The west must understand the Islamic State's worldview, and accept its own failings, if it is to meet the challenge.

In the early months of 2014, there was little particular concern in the west about the movement then known as the Islamic State in Iraq and the Levant (ISIS or ISIL), and now as the Islamic State (IS). That changed radically with the group's rapid advance through parts of Iraq, including the capture of the city of Mosul, in the first half of June. Now, even greater concern is raised by the gruesome killings - staged for propaganda purposes - of two journalist hostages, James Foley and Steven Sotloff.

There is some caution over an immediate military response to the murders, amid recognition that this may be what Islamic State wants. Indeed, the murders may be a direct incitement to just such action (see "Second execution video shows that Islamic State has a grim strategic plan", The Conversation, 3 September 2014).

It's clear that the debate about how western states should respond needs to be based on understanding the movement's current status and motivation. At least five elements are important here. First, IS is well organised and coherent in the running of the territory it now controls - an area about the size of the UK and with well over 4 million people under varying degrees of control. 

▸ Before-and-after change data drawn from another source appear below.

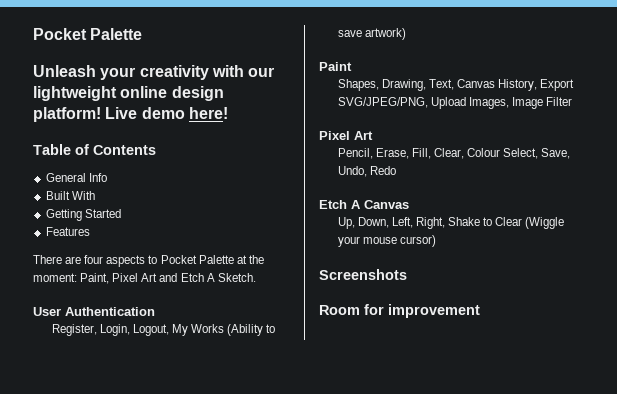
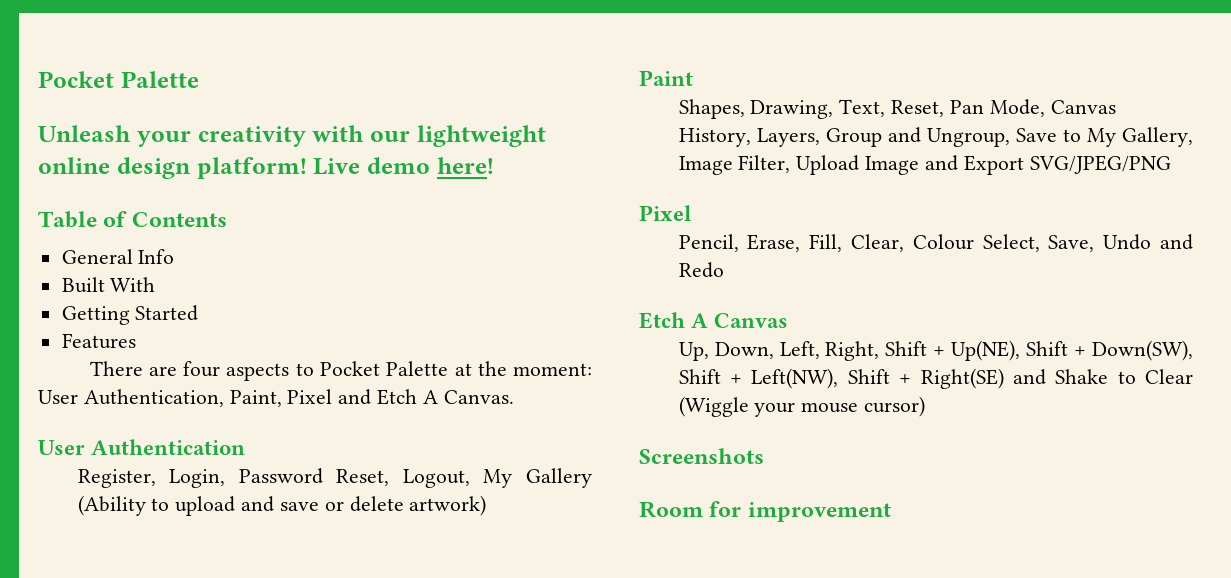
- There are four aspects to Pocket Palette at the moment: Paint, Pixel Art and Etch A Sketch.
+ There are four aspects to Pocket Palette at the moment: User Authentication, Paint, Pixel and Etch A Canvas.
- Register, Login, Logout, My Works (Ability to save artwork)
+ Register, Login, Password Reset, Logout, My Gallery (Ability to upload and save or delete artwork)
- Shapes, Drawing, Text, Canvas History, Export SVG/JPEG/PNG, Upload Images, Image Filter
- Pixel Art
+ Shapes, Drawing, Text, Reset, Pan Mode, Canvas History, Layers, Group and Ungroup, Save to My Gallery, Image Filter, Upload Image and Export SVG/JPEG/PNG
+ Pixel
- Pencil, Erase, Fill, Clear, Colour Select, Save, Undo, Redo
+ Pencil, Erase, Fill, Clear, Colour Select, Save, Undo and Redo
- Up, Down, Left, Right, Shake to Clear (Wiggle your mouse cursor)
+ Up, Down, Left, Right, Shift + Up(NE), Shift + Down(SW), Shift + Left(NW), Shift + Right(SE) and Shake to Clear (Wiggle your mouse cursor)

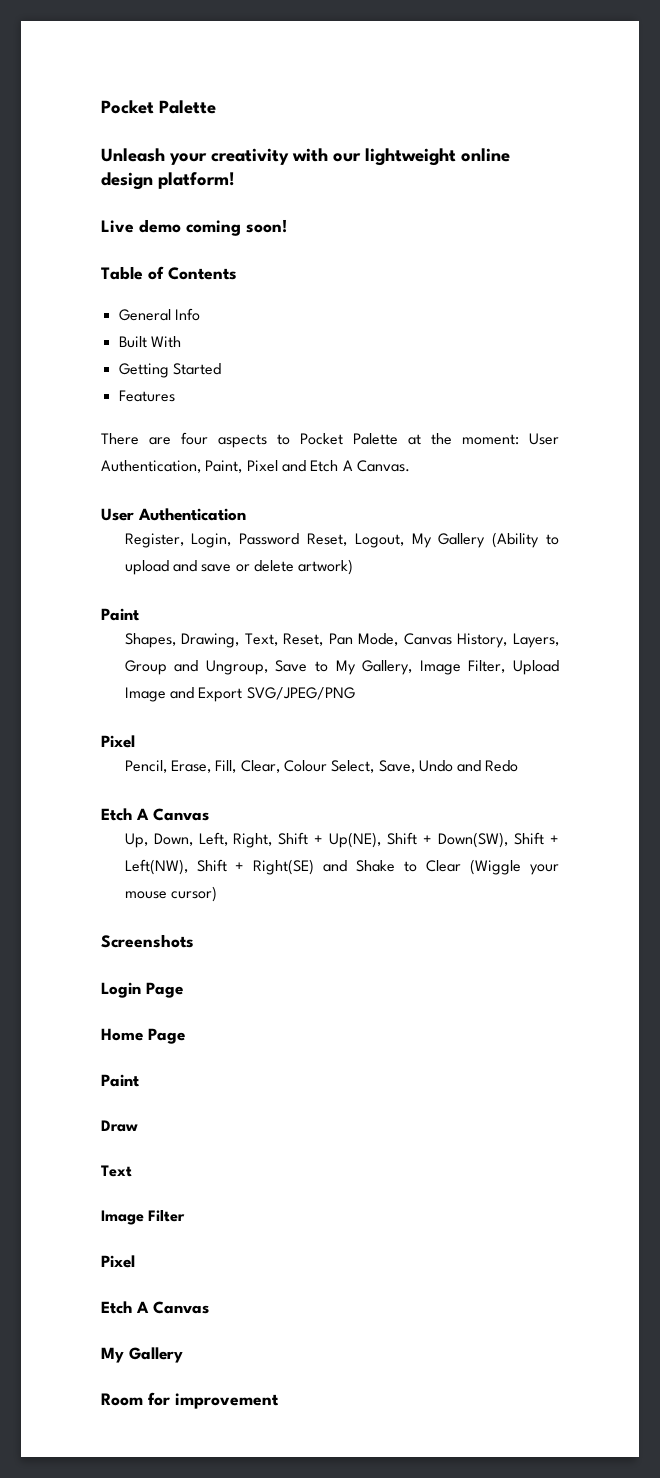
- Unleash your creativity with our lightweight online design platform! Live demo here!
+ Unleash your creativity with our lightweight online design platform!
+ Live demo coming soon!
+ Login Page
+ Home Page
+ Paint
+ Draw
+ Text
+ Image Filter
+ Pixel
+ Etch A Canvas
+ My Gallery

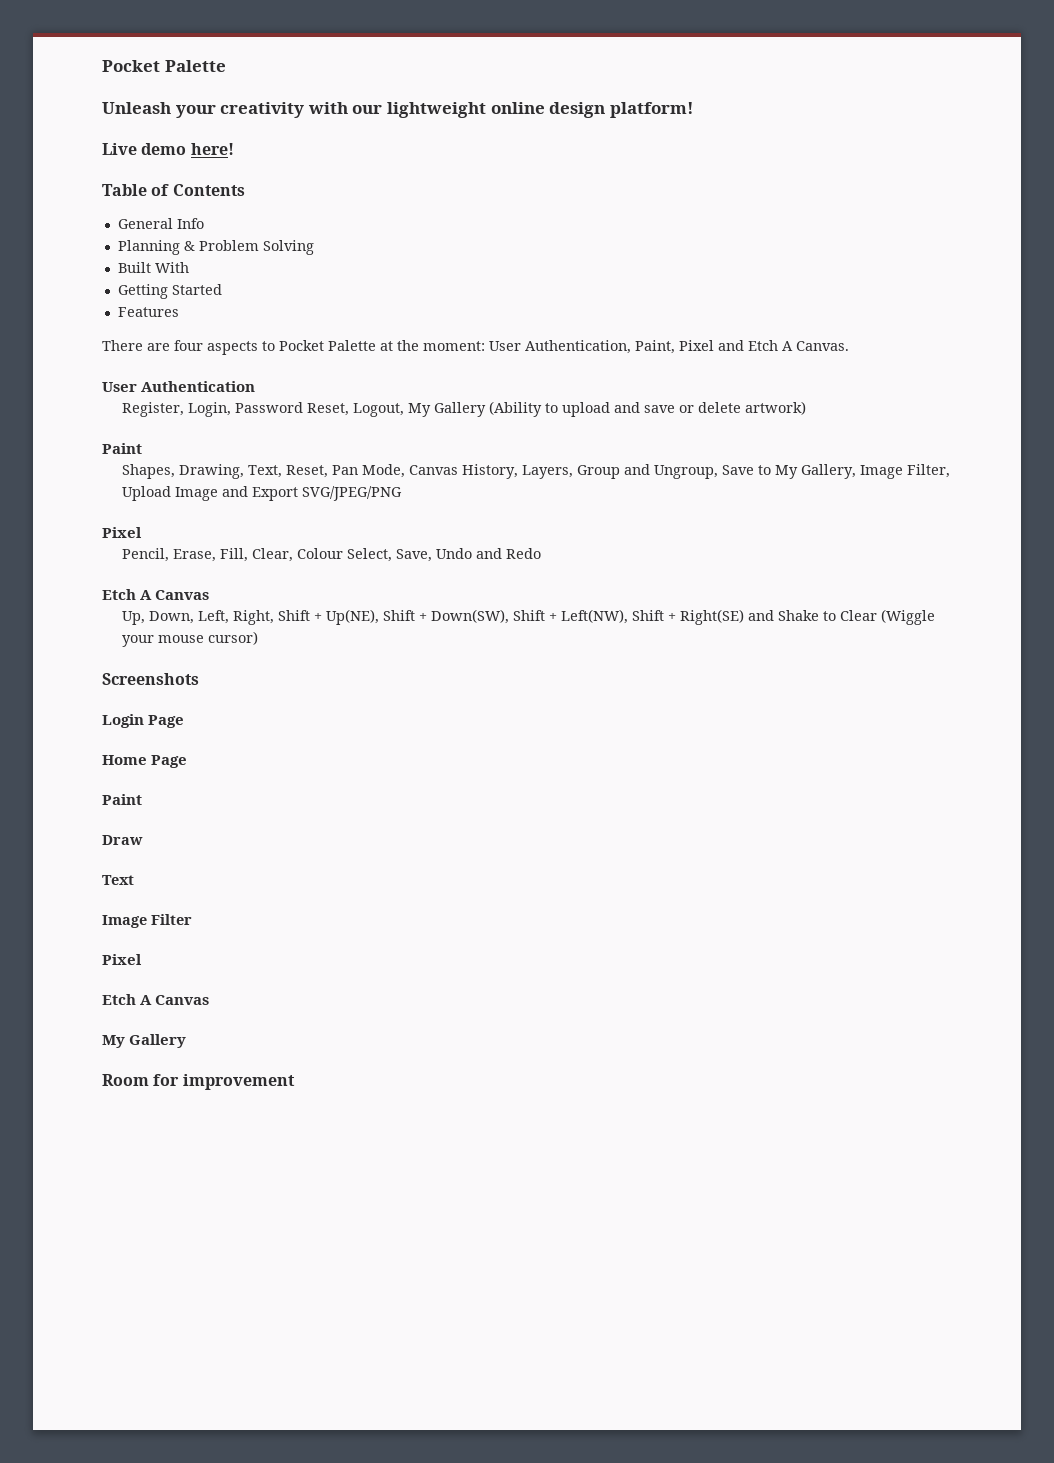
- Live demo coming soon!
+ Live demo here!
+ Planning & Problem Solving

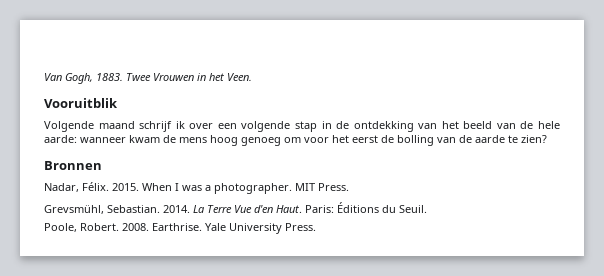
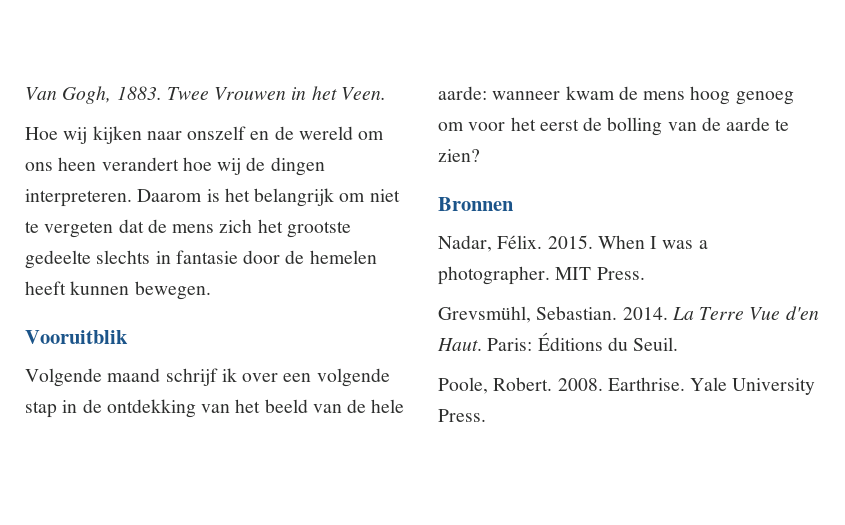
+ Hoe wij kijken naar onszelf en de wereld om ons heen verandert hoe wij de dingen interpreteren. Daarom is het belangrijk om niet te vergeten dat de mens zich het grootste gedeelte slechts in fantasie door de hemelen heeft kunnen bewegen.

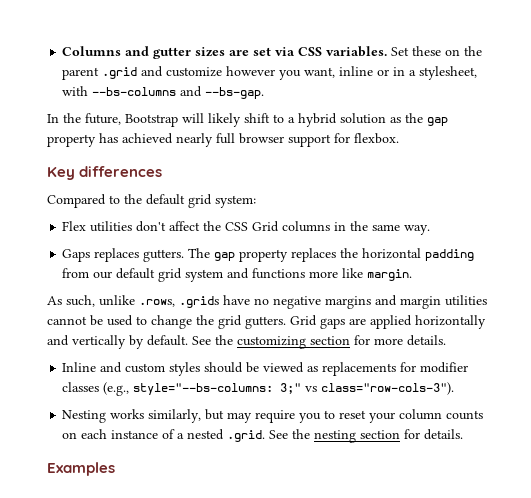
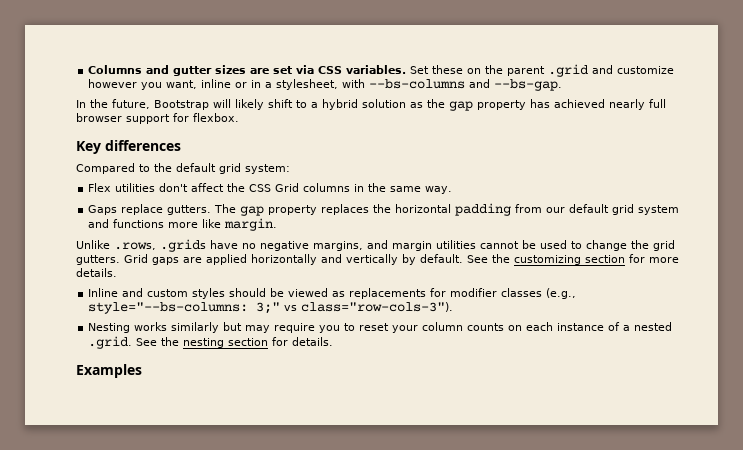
- Gaps replaces gutters.
+ Gaps replace gutters.
- As such, unlike .rows, .grids have no negative margins and margin utilities cannot be used to change the grid gutters.
+ Unlike .rows, .grids have no negative margins, and margin utilities cannot be used to change the grid gutters.
- Nesting works similarly, but may require you to reset your column counts on each instance of a nested .grid. See the nesting section for details.
+ Nesting works similarly but may require you to reset your column counts on each instance of a nested .grid. See the nesting section for details.

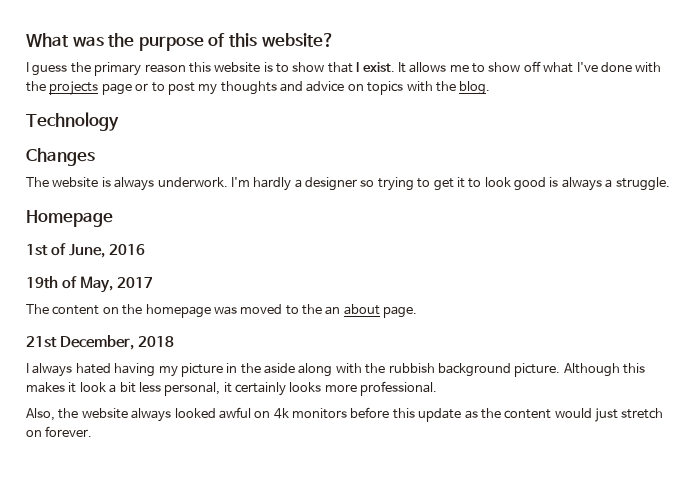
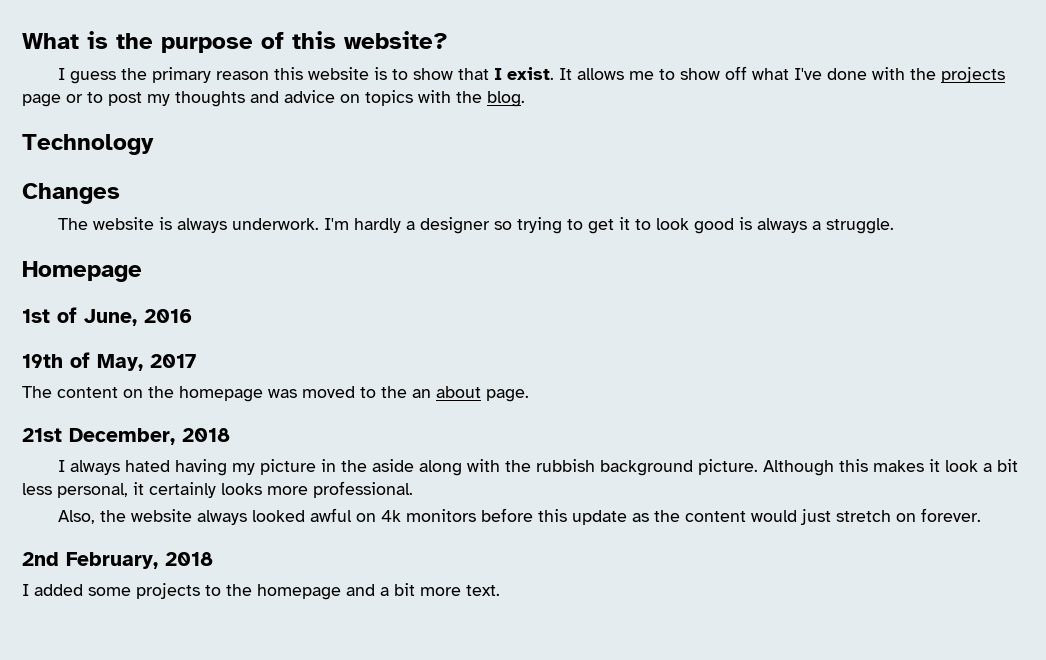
- What was the purpose of this website?
+ What is the purpose of this website?
+ 2nd February, 2018
+ I added some projects to the homepage and a bit more text.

Second, it works readily with other groups in a manner that might suit its purpose in the short term. These include Ba’athists and Sunni clans in Iraq that were strongly opposed to Nouri al-Maliki's government in Baghdad, which favoured Iraq's Shi’a majority. That may change now that al-Maliki has been replaced as prime minister by Haider al-Abadi, but perhaps not for many months.

Third, IS's paramilitary ability is enhanced by years of fighting in Syria and (even longer) in Iraq. In the latter case, moreover, its combat was against American troops who were both well-armed and highly motivated by the need to respond to what they saw as a terrorist insurgency directly connected to the 9/11 attackers. A feature of the United States occupation of Iraq was the detention of tens of thousands of Iraqis without trial, often for years on end. The squalid and congested prisons were hot-houses for radicalisation, and many young men were more than willing to join the movement after their release.

Fourth, IS is sophisticated in the use of propaganda to target potential supporters and recruits. Its presence on the new social media, and its holding of hostages as a counter in relation to western military action, are examples.

Fifth, and perhaps most important, is IS's underlying idea - the creation of a new caliphate - which has proved capable of striking a chord in the minds of disaffected Muslims, mainly young and male, and including those with little or no direct experience of the region.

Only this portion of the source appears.